◆ **DATA SECTION**:
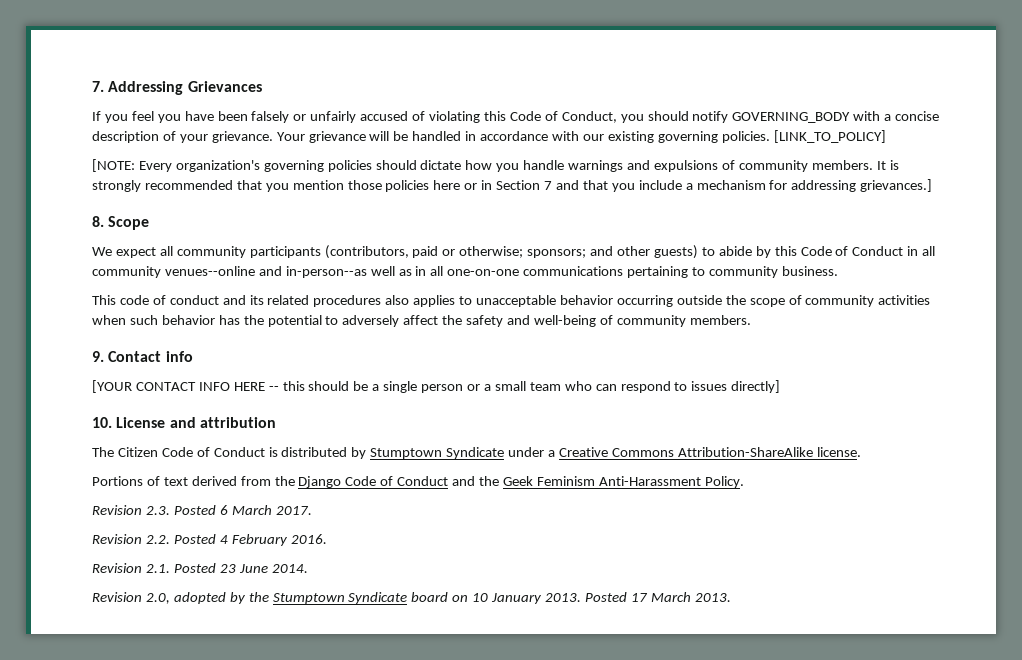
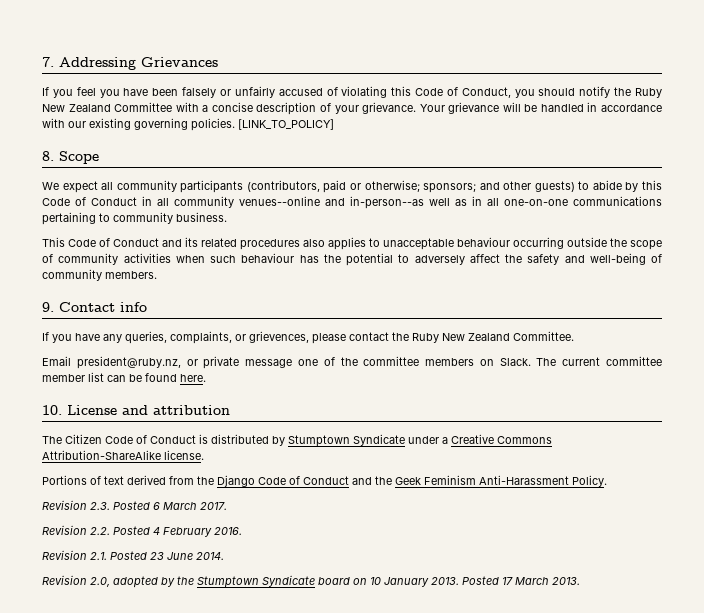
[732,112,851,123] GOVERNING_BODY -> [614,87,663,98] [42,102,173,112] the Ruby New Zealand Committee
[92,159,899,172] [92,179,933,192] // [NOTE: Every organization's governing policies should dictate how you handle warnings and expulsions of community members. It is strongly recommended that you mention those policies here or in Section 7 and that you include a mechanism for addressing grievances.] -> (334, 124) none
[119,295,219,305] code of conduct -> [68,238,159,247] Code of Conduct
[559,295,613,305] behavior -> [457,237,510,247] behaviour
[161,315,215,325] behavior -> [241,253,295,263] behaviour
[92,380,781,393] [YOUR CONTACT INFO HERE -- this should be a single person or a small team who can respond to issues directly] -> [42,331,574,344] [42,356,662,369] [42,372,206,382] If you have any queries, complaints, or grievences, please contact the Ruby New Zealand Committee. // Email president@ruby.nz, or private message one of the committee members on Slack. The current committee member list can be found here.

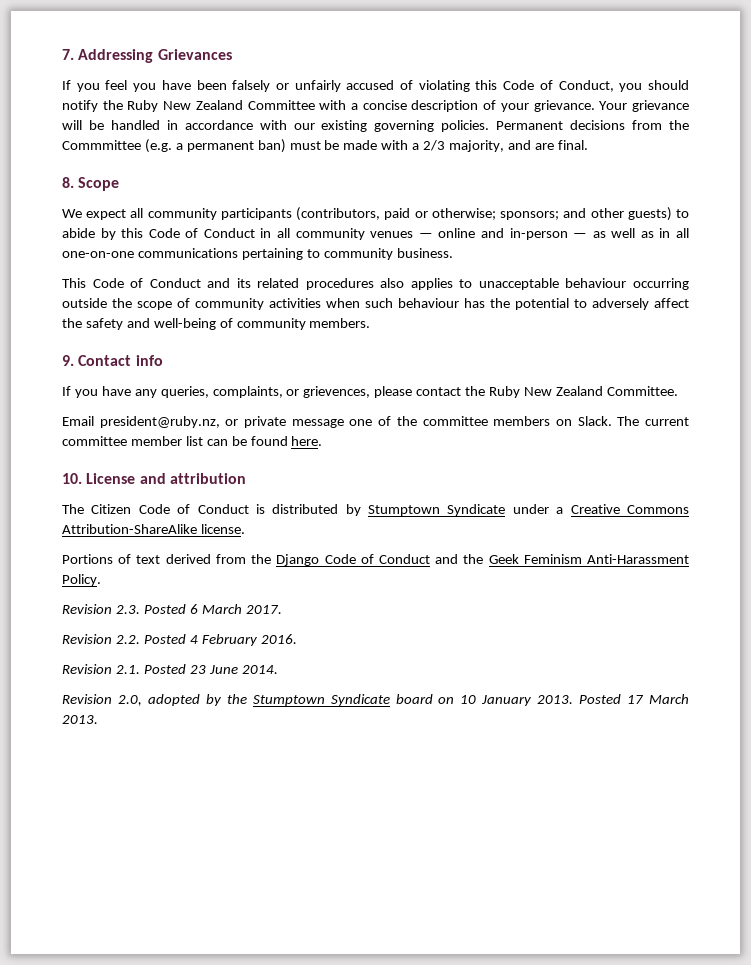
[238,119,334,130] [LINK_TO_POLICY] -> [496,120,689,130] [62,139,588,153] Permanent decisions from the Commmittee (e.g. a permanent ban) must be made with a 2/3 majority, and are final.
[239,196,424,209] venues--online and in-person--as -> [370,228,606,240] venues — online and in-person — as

◆ **ACTIVITY**: Give back exactly the lines above, from the line containing "[559,295,613,305] behavior ->" through the line containing "[92,380,781,393] [YOUR CONTACT", with both end lines and nothing more.

◆ **ANSWER TO THE EXERCISE**:
[559,295,613,305] behavior -> [457,237,510,247] behaviour
[161,315,215,325] behavior -> [241,253,295,263] behaviour
[92,380,781,393] [YOUR CONTACT INFO HERE -- this should be a single person or a small team who can respond to issues directly] -> [42,331,574,344] [42,356,662,369] [42,372,206,382] If you have any queries, complaints, or grievences, please contact the Ruby New Zealand Committee. // Email president@ruby.nz, or private message one of the committee members on Slack. The current committee member list can be found here.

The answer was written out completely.